By Gérard Boudon, Haluk Aytac*, John Fakiris **,AMCC Embedded Products Group - 91105 Corbeil-Essonnes, France*AMCC EPG - Sunnyvale, CA USA**AMCC EPG - Cary, NC USA
Abstract — IO Processors (IOP) are key elements for storage application to attach to a Host the maximum number of IO’s such as RAID disks, capable for high speed data movement between the Host and these IO’s and able to perform function such as parity computation for RAID (Redundant Array of Independent/Inexpensive Disks) applications. A second generation  800MHz PowerPC SOC working with 800MHz DDR2 SDRAM memory and on-chip L2 cache, executes up to 1600 DMIPS is described in this paper. It is designed around an high speed central bus (12.8 GBytes/sec PLB) with crossbar switch capability, integrating 3 PCI express ports, plus one PCI-X DDR interface and RAID 5 & 6 hardware accelerator. The RAID 6 algorithm implement 2 disk parities, with the second Q parity generation based on the finite Galois Field (GF) Primitive Polynomial functions. The SOC has been implemented in a 0.13 um, 1.5 V nominal-supply, bulk CMOS process. Active power consumption is 8W typical when all the IP run simultaneously.

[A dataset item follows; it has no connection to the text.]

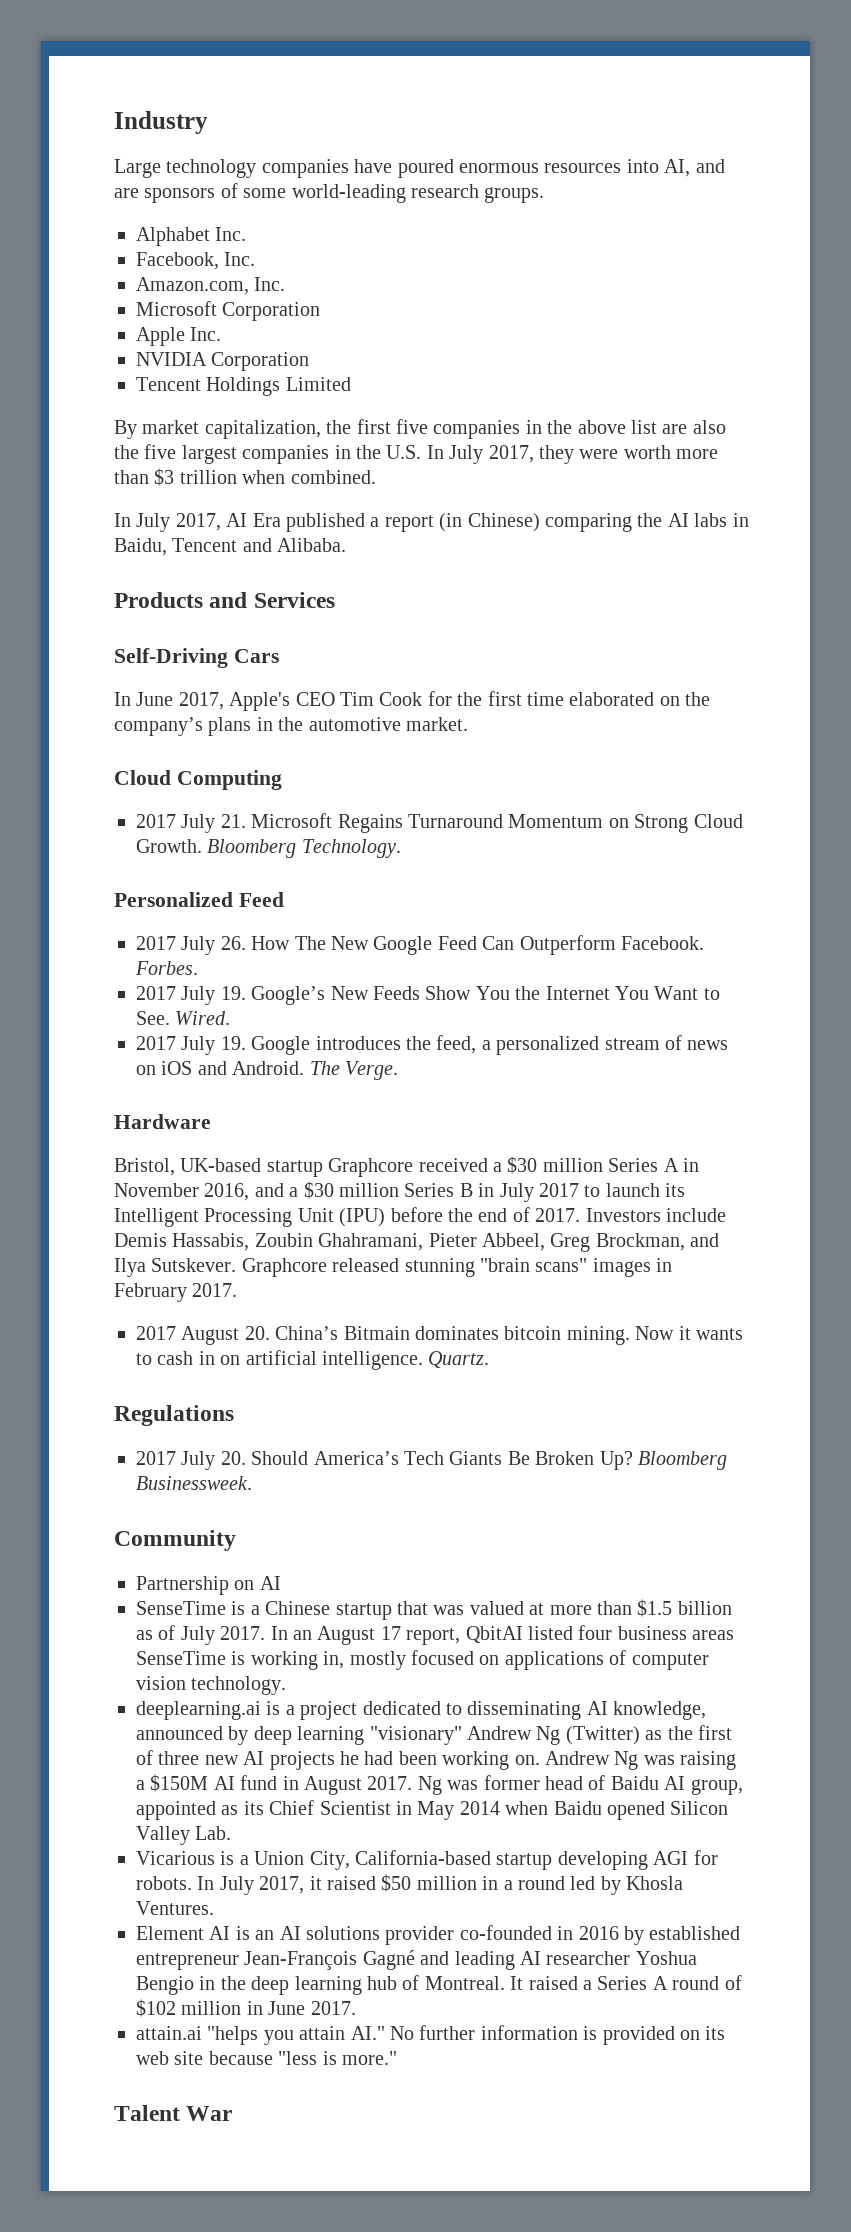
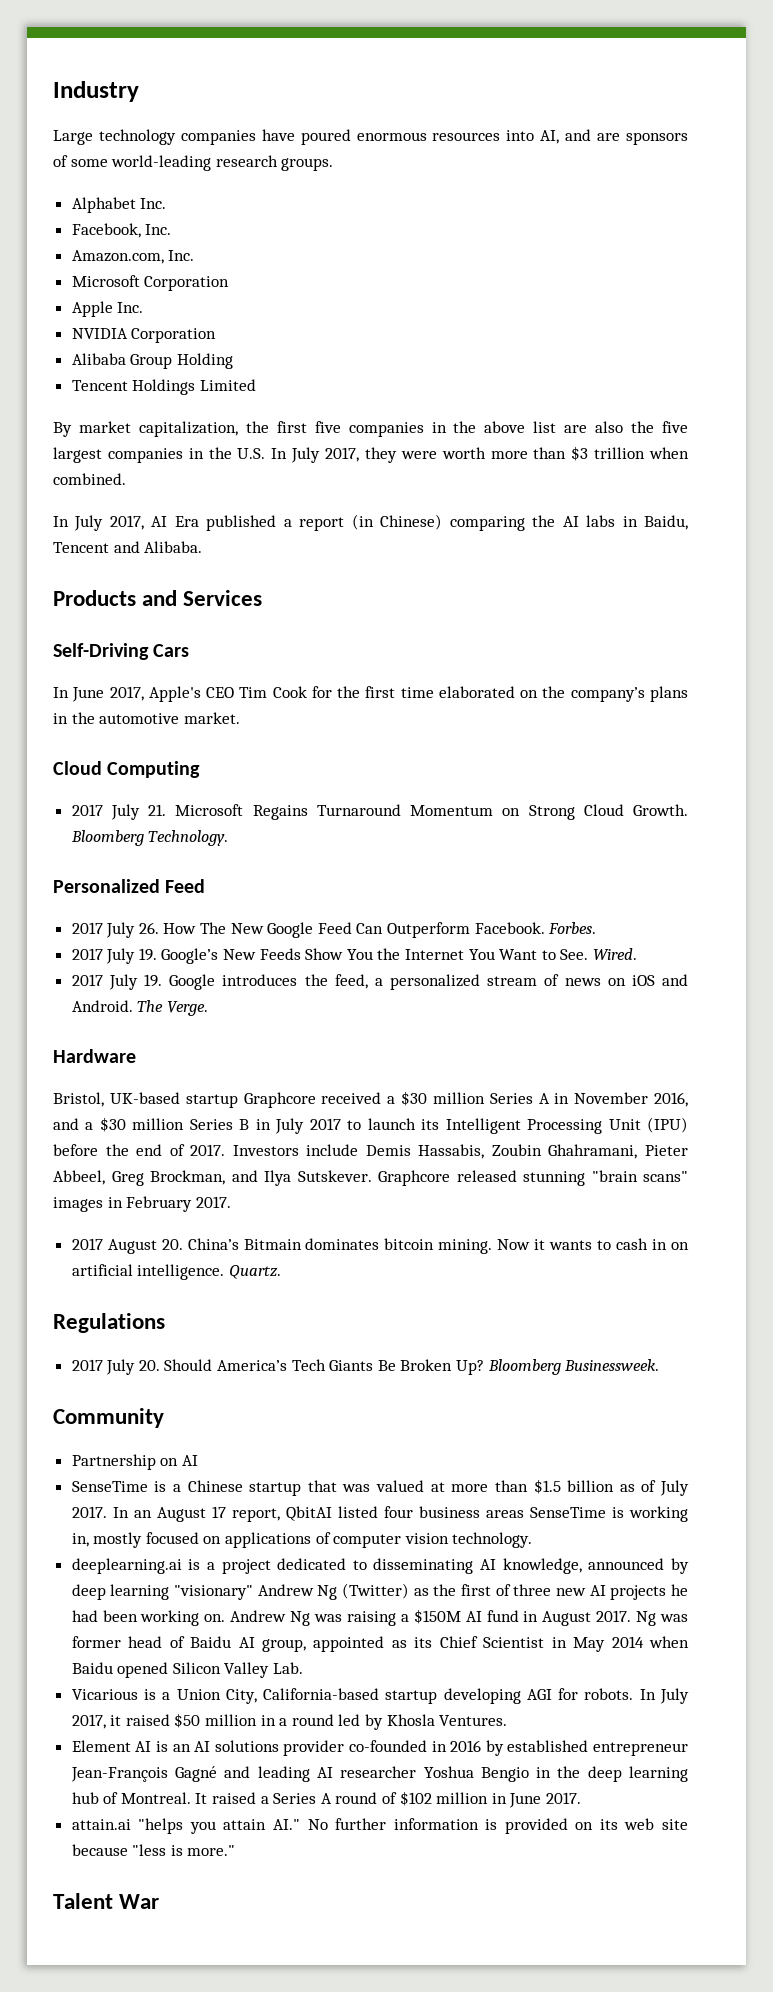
(310, 361) none -> [71,353,233,369] // Alibaba Group Holding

This paper describes a PowerPC system-on-a-chip (SOC) which is intended to address the high-performance RAID market segment. The SOC uses IBM’s Core-Connect technology  to integrate a rich set of features including a DDRII-800 SDRAM controller, three 2.5Gb/s PCI-Express interfaces, hardware accelerated XOR for RAID 5 and RAID 6, I2O messaging, three DMA controllers, a 1Gb Ethernet port, a parallel peripheral Bus, three UARTs, general purpose IO, general purpose timers, and two IIC buses.
II- SYSTEM OVERVIEW
This SOC design consists of a high performance 32-bit RISC processor core, which is fully compliant with the PowerPC specification. The PowerPC architecture is well known for its low power dissipation coupled with high performance, and it is a natural choice for embedded applications The processor core for this design is based upon an existing, fixed voltage PowerPC 440 core . The core includes a hardware multiply accumulate unit, static branch prediction support, and a 64-entry, fully-associative translation look aside buffer. The CPU pipeline is seven processor stages deep. Single cycle access, 64-way set associative, 32-KByte instruction and data caches are connected to the processor core.

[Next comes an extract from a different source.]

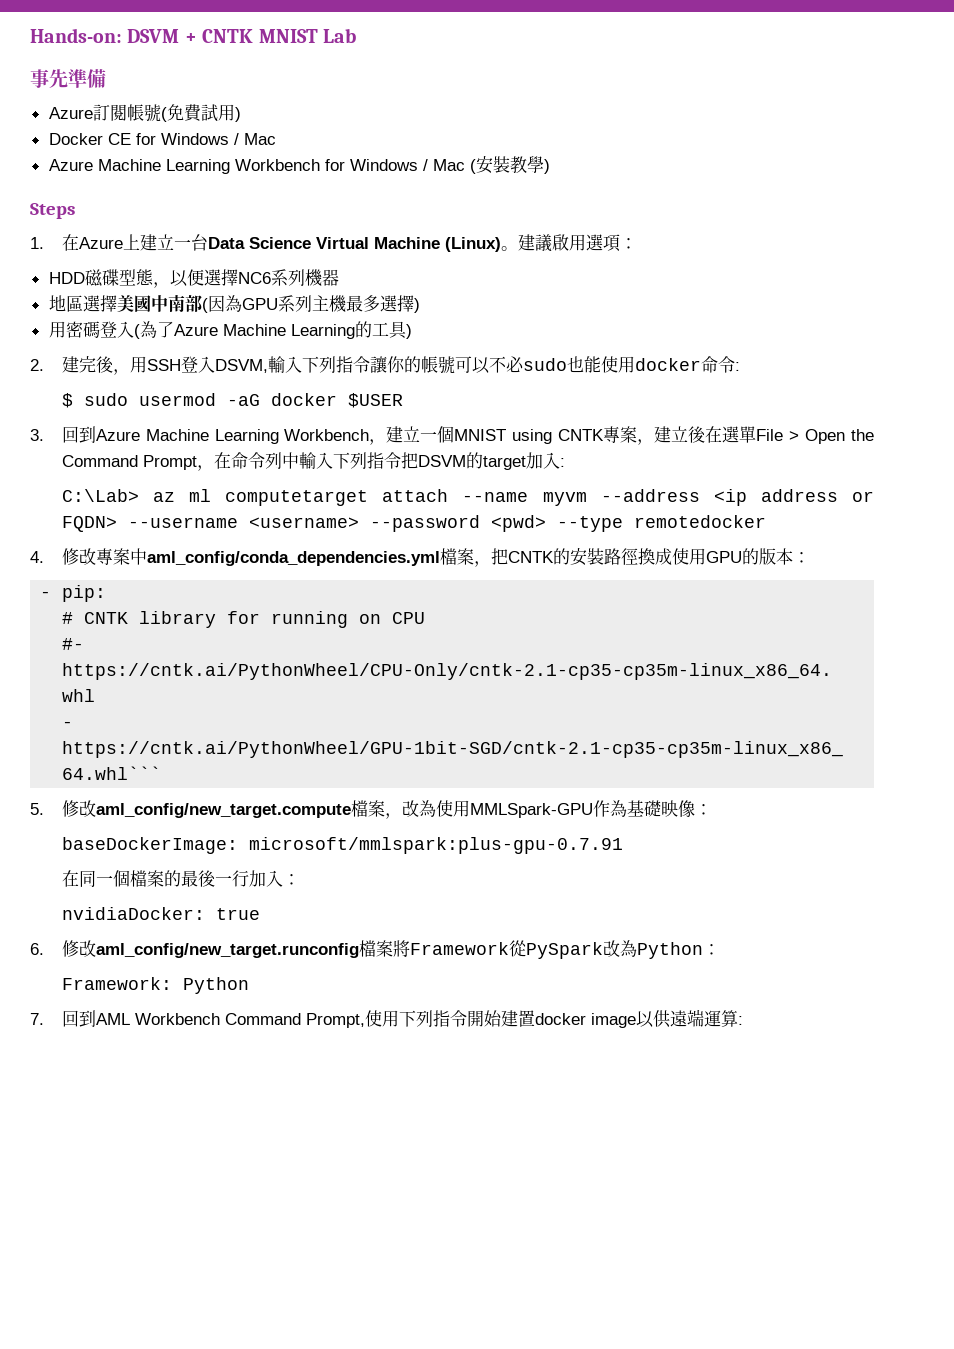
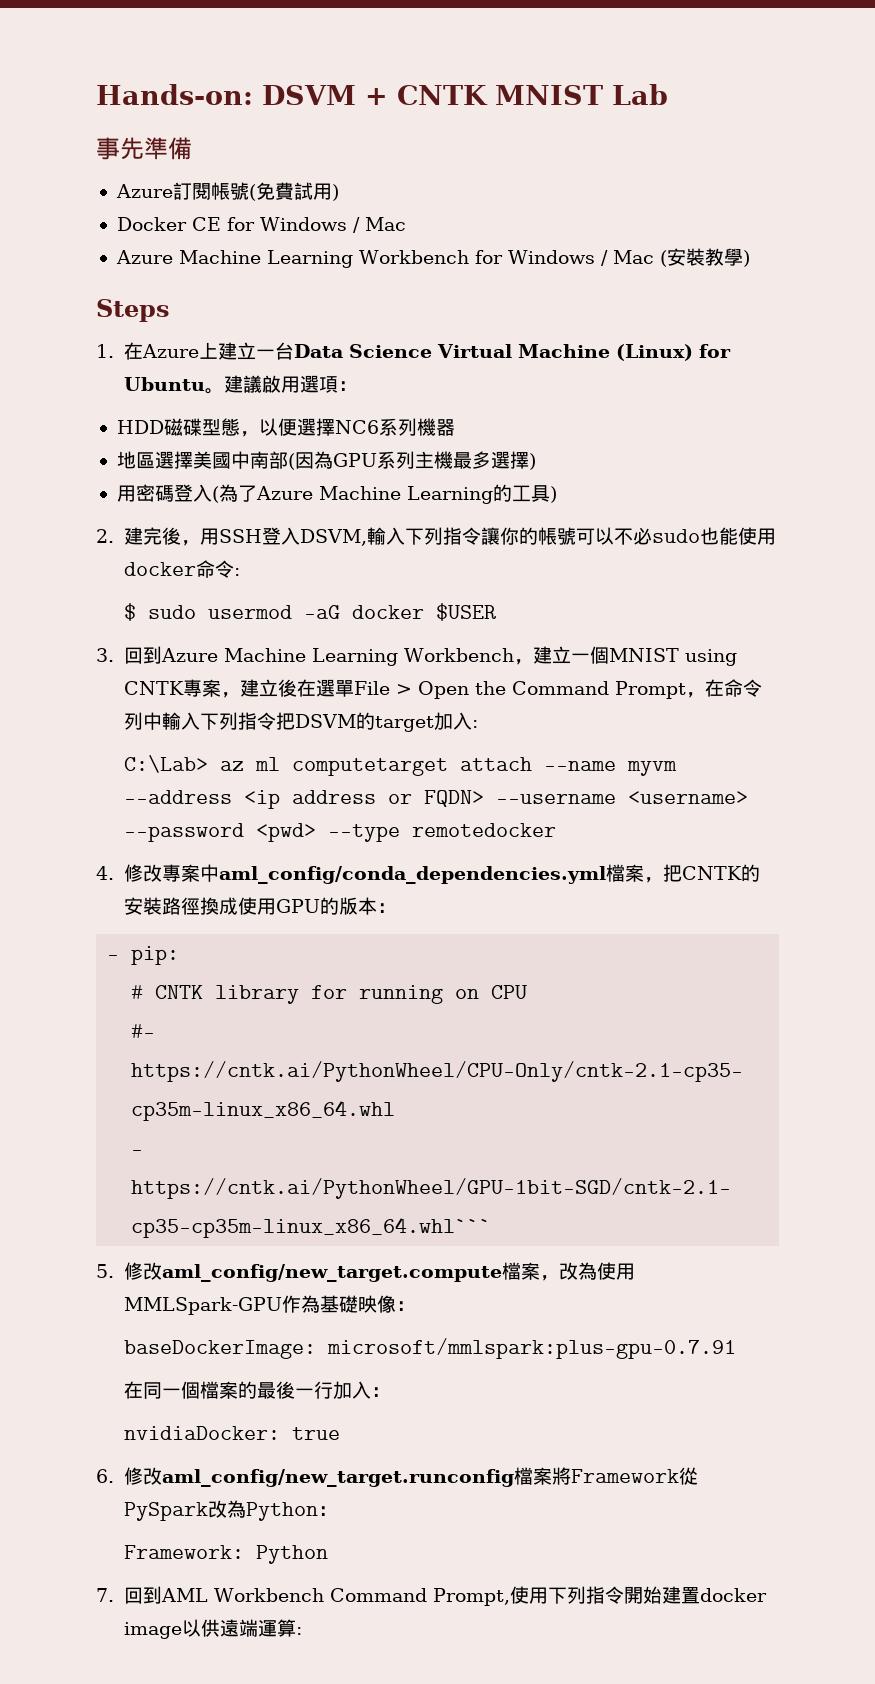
(501, 244) none -> [699,344,732,358] [124,377,206,391] for Ubuntu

The following block diagram shows the two IP blocks that are used as RAID 5 and RAID 6 hardware assist with the high speed DMA unit controlling the flow of data.

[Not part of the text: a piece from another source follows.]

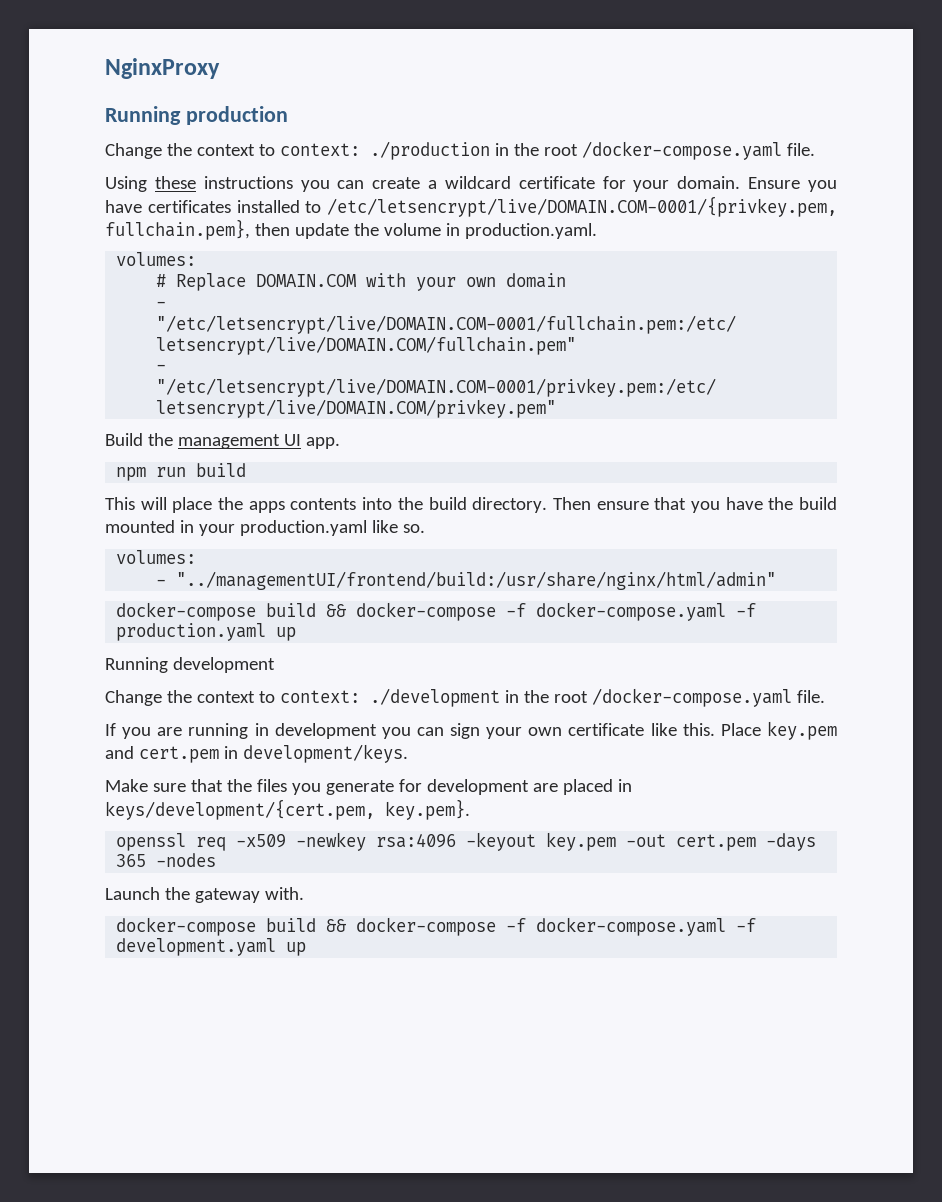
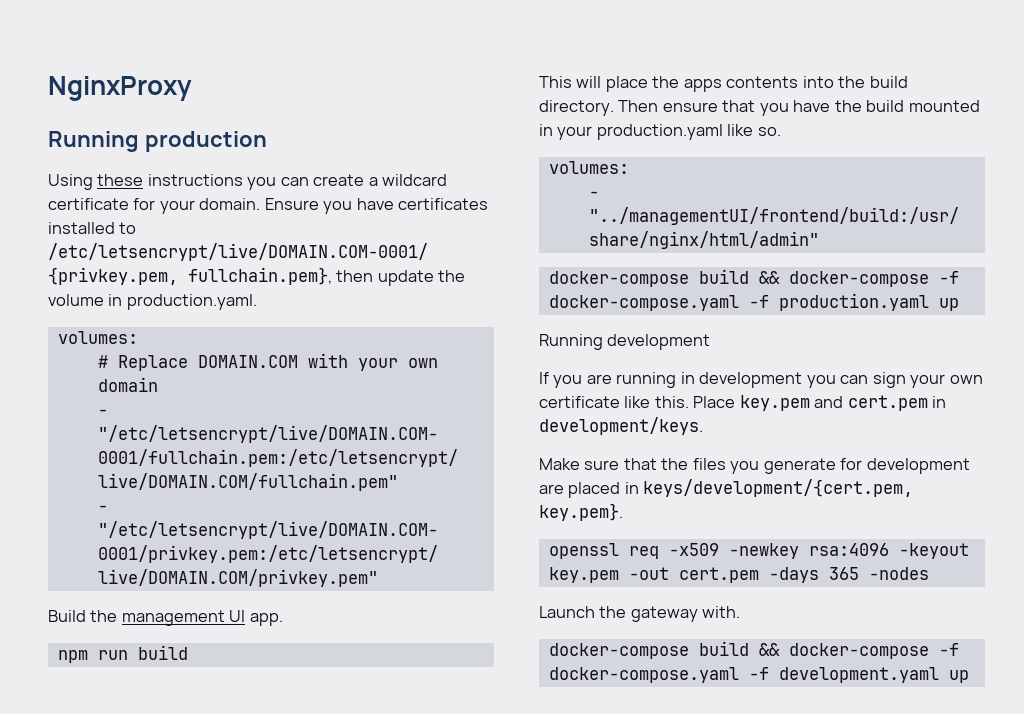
[105,141,815,160] // Change the context to context: ./production in the root /docker-compose.yaml file. -> (267, 141) none
[105,688,825,707] // Change the context to context: ./development in the root /docker-compose.yaml file. -> (711, 342) none

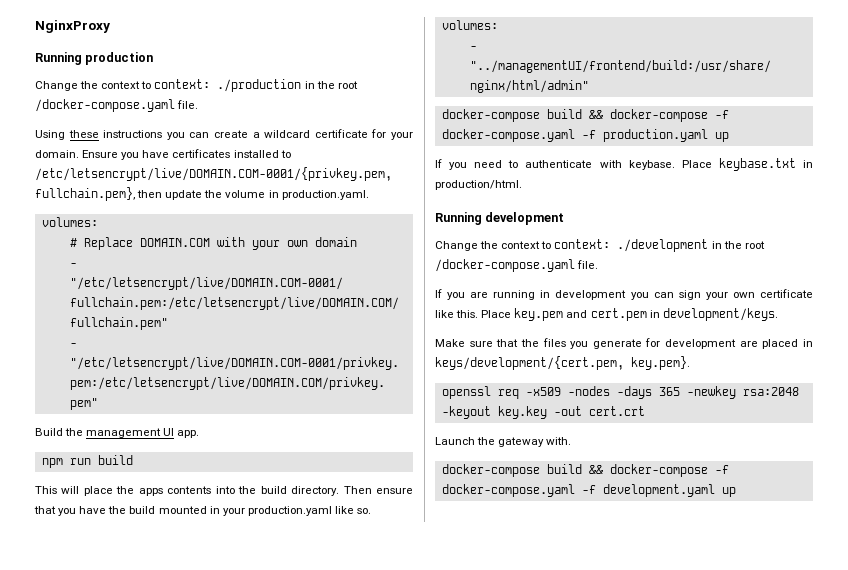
(267, 141) none -> [35,79,358,92] [35,99,199,112] // Change the context to context: ./production in the root /docker-compose.yaml file.
[539,334,711,350] Running development -> [435,158,813,171] [435,180,522,190] [435,212,565,225] [435,239,765,252] [435,259,599,272] If you need to authenticate with keybase. Place keybase.txt in production/html. // Running development // Change the context to context: ./development in the root /docker-compose.yaml file.
[728,543,969,559] [548,567,929,583] -newkey rsa:4096 -keyout key.pem -out cert.pem -days 365 -nodes -> [567,386,799,399] [441,406,645,419] -nodes -days 365 -newkey rsa:2048 -keyout key.key -out cert.crt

Figure 1 RAID 5 & 6 IOP processor block diagram
A second level (L2) cache of 256 KB is integrated to improve processor performance. Applications that do not require L2 may optionally use the L2 as on chip SRAM. The L2 memory arrays include redundant bits for parity and spares that can be connected after test and configured with on chip fuses.
III - ON CHIP HIGH SPEED CROSSBAR BUS:
The key element of this SOC for high speed data transfer is the central 128b wide 200 MHz crossbar PLB (Processor Local Bus) . Two out of eleven masters can simultaneously access one of the two PLB slave buses: one specialized in High Bandwidth(HB) data transfer and a second one with Low Latency (LL). The same physical memory in the SDRAM can be accessed either on the HB or the LL slave bus through two aliased address ranges. By convention (but not required) the LL bus segment is used by the PowerPC to achieve low latency access to memory while the HB bus segment is used for large data moves by the DMA engines.
The Crossbar architecture separates the 64b address, 128b read data, and the 128b write data busses allowing simultaneously duplex operations per master with two independent masters resulting in a peak theoretical bandwidth of 10 Gbytes/sec.
While the Crossbar arbiter supports 64 bit addressing, the PowerPC440 CPU is a 32 bit processor that can address up to 4 GB of physical address, the 64 entry TLB transforms this address to a real 36 bit PLB address (upper 28 bits are 0s) for 64GB access of the total address space.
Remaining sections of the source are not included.